1.2.3 Western Granitic Belt

The Western Granitic Belt is largely Cretaceous age, I-type and S- type affinity. These granitiod rocks mainly distributed in Myanmar and cover small area in Thailand. In northern Thailand, the small isolated pluton is in Mae Lama, Mae Hong Son province (Charusiri et al., 1992). These rocks reflected true granite (Streckeisen, 1976) which medium-grained equigranular, grey, biotite-hornblende granite with some pyroxene and medium grained, grey, K-feldspar megacrystic biotite-hornblende granite (Cobbing et al., 1992). From 40Ar/39Ar yielded age 50- 88 Ma or Late Cretaceous to Early Tertiary (Charusiri et al., 1993) and from Rb- Sr whole rock isochron yielded ages 130.4±4.4 Ma (Nakapadungrat et al., 1984) at Mae Lama granite. Geochemically, these belts can be grouped into two groups (Cobbing, 2011), the Cretaceous granite S-types and I-types. The composition range from granodiorite to syenogranite dominated by monzogranites (69.0-74.4%

SiO2). They show strongly potassic with high K2O content that differ from the Permo-Triassic S-types granite which metaluminous subalkaline monzonitic to peraluminous alkali calcic granite. The Tertiary granites are metaluminous to mildly peraluminous I-type granitoid rocks.

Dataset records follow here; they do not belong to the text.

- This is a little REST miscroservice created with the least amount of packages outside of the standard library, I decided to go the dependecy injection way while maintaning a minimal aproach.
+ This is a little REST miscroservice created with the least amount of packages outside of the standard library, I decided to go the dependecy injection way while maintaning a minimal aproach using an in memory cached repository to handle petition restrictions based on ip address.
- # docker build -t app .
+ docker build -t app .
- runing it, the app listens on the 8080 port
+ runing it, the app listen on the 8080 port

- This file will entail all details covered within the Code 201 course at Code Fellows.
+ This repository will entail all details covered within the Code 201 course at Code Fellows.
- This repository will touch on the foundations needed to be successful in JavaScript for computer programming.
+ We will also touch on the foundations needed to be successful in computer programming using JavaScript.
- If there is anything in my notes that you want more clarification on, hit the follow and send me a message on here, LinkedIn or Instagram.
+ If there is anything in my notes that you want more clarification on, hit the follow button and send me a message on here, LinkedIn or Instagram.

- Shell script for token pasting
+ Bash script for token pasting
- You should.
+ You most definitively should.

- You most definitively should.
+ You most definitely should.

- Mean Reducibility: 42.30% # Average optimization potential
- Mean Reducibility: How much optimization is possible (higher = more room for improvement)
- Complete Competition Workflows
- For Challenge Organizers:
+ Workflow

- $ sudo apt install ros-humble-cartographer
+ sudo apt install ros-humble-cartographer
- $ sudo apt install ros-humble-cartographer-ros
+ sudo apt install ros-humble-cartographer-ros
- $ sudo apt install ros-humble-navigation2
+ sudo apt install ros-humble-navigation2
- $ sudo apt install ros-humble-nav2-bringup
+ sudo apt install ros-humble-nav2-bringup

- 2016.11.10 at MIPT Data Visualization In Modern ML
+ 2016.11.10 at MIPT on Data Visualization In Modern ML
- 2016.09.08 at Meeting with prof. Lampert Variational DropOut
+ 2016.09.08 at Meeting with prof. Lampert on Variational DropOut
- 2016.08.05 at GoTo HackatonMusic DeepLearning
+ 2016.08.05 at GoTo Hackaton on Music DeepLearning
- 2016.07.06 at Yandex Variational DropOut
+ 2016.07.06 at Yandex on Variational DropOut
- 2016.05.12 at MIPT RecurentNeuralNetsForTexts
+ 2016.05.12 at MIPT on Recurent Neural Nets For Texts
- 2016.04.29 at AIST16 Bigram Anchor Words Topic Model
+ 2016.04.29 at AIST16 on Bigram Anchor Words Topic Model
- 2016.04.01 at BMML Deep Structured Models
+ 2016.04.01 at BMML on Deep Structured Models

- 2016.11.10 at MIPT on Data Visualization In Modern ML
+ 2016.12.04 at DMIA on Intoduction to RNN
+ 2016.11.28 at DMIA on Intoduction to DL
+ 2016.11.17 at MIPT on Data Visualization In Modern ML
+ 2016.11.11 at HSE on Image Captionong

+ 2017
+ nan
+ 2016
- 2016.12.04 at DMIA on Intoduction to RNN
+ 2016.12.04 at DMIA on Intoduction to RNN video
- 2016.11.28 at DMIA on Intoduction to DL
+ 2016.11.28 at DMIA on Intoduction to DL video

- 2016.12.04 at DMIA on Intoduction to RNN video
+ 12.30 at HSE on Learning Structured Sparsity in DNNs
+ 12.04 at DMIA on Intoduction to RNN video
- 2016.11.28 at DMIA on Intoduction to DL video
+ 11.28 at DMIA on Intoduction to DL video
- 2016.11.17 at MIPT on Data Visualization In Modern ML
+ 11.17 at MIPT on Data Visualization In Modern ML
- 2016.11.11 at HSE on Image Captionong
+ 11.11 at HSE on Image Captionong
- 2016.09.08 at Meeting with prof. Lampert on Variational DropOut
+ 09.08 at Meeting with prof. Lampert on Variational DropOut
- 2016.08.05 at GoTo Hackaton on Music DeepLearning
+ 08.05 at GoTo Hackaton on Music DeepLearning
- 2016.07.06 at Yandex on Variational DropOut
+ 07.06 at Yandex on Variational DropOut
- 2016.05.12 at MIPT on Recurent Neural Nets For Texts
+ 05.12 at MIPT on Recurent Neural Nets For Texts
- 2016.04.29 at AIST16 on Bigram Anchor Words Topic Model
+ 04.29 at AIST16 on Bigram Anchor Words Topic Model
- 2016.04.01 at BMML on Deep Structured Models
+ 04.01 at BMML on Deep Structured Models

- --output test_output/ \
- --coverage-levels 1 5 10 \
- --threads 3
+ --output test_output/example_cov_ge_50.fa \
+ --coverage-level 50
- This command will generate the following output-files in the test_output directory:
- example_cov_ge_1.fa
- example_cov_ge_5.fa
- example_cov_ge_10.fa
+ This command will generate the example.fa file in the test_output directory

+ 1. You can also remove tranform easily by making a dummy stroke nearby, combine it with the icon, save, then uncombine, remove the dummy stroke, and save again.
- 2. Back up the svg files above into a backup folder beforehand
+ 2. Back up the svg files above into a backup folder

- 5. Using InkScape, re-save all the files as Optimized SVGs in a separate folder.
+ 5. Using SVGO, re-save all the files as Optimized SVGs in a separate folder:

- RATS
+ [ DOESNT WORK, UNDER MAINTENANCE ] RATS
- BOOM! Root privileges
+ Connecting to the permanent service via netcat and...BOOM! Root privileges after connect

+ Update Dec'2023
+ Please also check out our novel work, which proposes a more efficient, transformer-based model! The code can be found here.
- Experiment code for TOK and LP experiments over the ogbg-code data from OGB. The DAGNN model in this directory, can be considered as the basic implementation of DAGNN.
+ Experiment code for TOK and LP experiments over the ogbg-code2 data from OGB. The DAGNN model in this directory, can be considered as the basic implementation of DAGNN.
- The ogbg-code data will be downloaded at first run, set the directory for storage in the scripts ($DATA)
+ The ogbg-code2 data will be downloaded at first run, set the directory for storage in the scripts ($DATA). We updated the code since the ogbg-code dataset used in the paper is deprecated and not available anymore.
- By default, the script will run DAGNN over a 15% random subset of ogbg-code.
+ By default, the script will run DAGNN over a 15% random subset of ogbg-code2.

1.3 The Doi Kio Lom (DKL) Area

The Doi Kio Lom (DKL) area locates in Pai district, Mae Hong Son province. (at 1,296 meter above mean sea level) This area is well known as a scenic area along border between Pai and Pang Ma Pha district. It appears on the topographic map: sheets 4647 I ( Pai), L7018 series, at scale of 1:50,000 at UTM 2150300N/428500E, and on the geologic map sheet NE 47-2 (Amphoe Chiang Dao) at scale of 1:250,000. Approximately at 19°26'45" latitude 98°19'8" longitude (Fig. 1.2)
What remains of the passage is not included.